Self-Defense by JONATHAN KELLERMAN

The New Times entry was two huge glass doors. I pushed one of them, and it opened silently on a skylit waiting room. The floor was black granite, the furniture Lucite, white leather, and iron, powder-coated deep blue. Variety and The Hollywood Reporter were piled up on tables. Big frameless black-and-white paintings hung on gray wool walls.

A girl who looked about eighteen, in a white T-shirt and second-skin jeans tucked into spurred black-and-white cowskin boots, sat behind a deskette. Her long straight hair was buttercup streaked with ebony. A diamond was set into one nostril. Despite bad skin, she had a great face. I stood there awhile before she looked up from her cuticles.

“Uh-huh?”

“I’m here for Mr. App.”

“Name.”

“Sandy Del Ware.”

“Are you the chiropractor? I thought you were tomorrow.”

I handed her a card.

She wasn’t impressed. The place was silent; no one else seemed to be around.

“Do you—uh—have an appointment?”

“I think Mr. App would like to see me. It’s about Sanctum.”

Her lips rotated a couple of times, as if spreading lipstick. If there’d been a pencil on her desk, she might have chewed it.

“I’ve only been here a couple of weeks. . . . He’s in a meeting.”

“At least ask him,” I said. “Sanctum. Buck Lowell, Terry Trafficant, Denton Mellors.”

She agonized, then punched two numbers on a see-through Lucite phone.

“It’s some producer. About Santa and Dylan— uh—Miller. . . . I’m . . . What? . . . Oh, okay, sorry.”

She put the phone down, looked at it, blinked hard.

“He’s in a meeting.”

“No problem, I can wait.”

“I don’t think he wants to see you.”

“Really?”

“Yeah, he was pretty bent about being interrupted.”

“Oh,” I said. “Sorry. The meeting must be with somebody important.”

“No, he’s all by—” She touched her mouth. Frowned. “Yeah, it’s important.”

“Is a big star in there with him?”

She went back to her cuticles.

To her left was a hall. I strode past her desk and went for it.

“Hey!” she said, but she didn’t come after me. Just as I rounded the corner, I heard buttons being punched.

I passed gray wool doors and movie posters depicting gun-toting huge-busted women of the receptionist’s age, and leathered, four-day-bearded, male-model types pretending to be bikers and soldiers of fortune. The films had names like Sacrifice Alley and Hot Blood, Hot Pants, and several had recent release dates.

The drive-in circuit or instant video.

At the end of the hall was a big tooled brass door, wide open. Standing in the doorway was App.

He was around sixty, five-six, maybe a hundred and twenty. His Caesar cut had been reduced to a few white wisps tickling a deep tan forehead. He wore a custard-colored cashmere cardigan over a lemon-yellow knit shirt, knife edge-pressed black slacks, and brown crocodile loafers.

“Get the fuck out of here,” he said, in a calm big-man’s voice, “or I’ll have your fucking ass thrown out.”

I stopped.

He said, “Turn yourself the fuck around.”

“Mr.
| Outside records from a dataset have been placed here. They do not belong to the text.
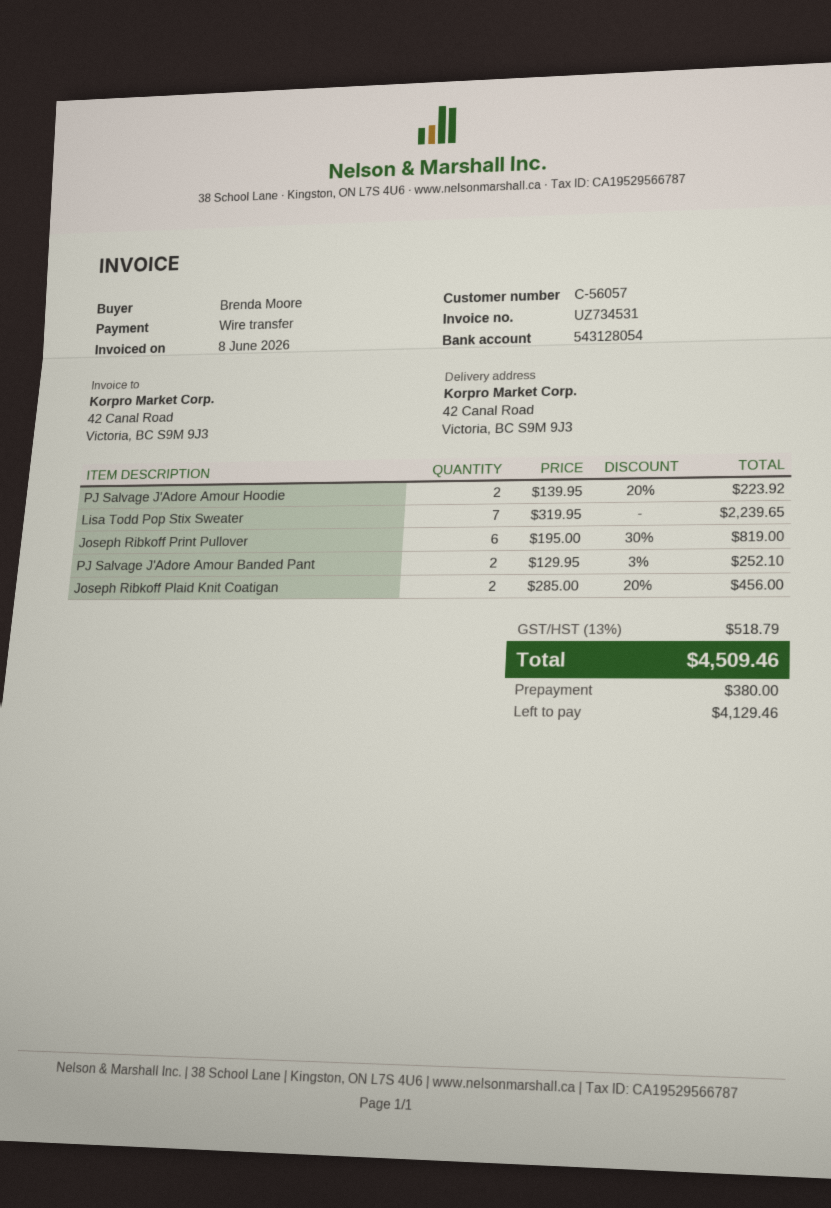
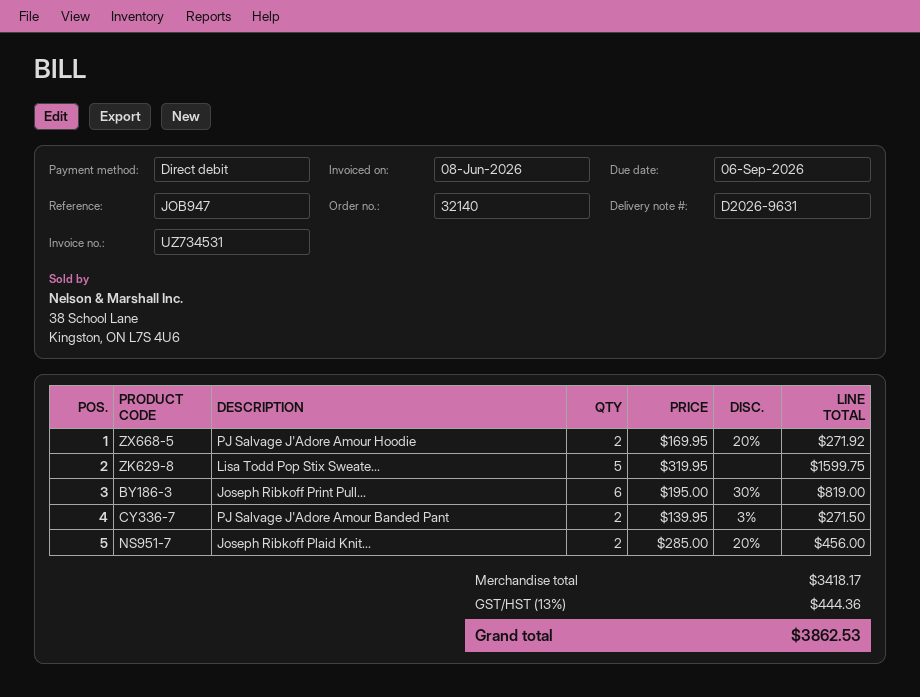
payment method: bank transfer -> direct debit
PJ Salvage J'Adore Amour Hoodie: 2 x 139.95 - 20% = 223.92 -> 2 x 169.95 - 20% = 271.92
Lisa Todd Pop Stix Sweater: 7 x 319.95 = 2239.65 -> 5 x 319.95 = 1599.75
PJ Salvage J'Adore Amour Banded Pant: 2 x 129.95 - 3% = 252.10 -> 2 x 139.95 - 3% = 271.50
tax: 13% = 518.79 -> 13% = 444.36
total: 4509.46 -> 3862.53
App—”

He cut the air with both hands, like an umpire calling a runner safe. “I’ve already called Security, you fucking jerk. Reverse yourself, and you just might avoid getting arrested and your fucking paper sued from here to kingdom come.”

“I’m not with any paper,” I said. “I’m a freelancer writing a biography of Buck Lowell.”

I put a card in his face. He snatched it and held it at arm’s length, then gave it back to me.

“So?”

“Your name came up in my research, Mr. App. I’d just like a few minutes of your time.”

“You think you can pop in here like some fucking salesman?”

“If I’d called would I have been able to get an appointment?”

“Hell, no. And you’re not getting one now.” He pointed to the door.

“Okay,” I said. “I’ll just write it up the way I see it. Your optioning Command: Shed the Light. Bankrolling Sanctum only to see it collapse a year later.”

“That’s business,” he said. “Ups and downs.”

“Pretty big down,” I said. “Especially on Lowell’s part. He took your money and funded guys like Terry Trafficant and Denton Mellors.”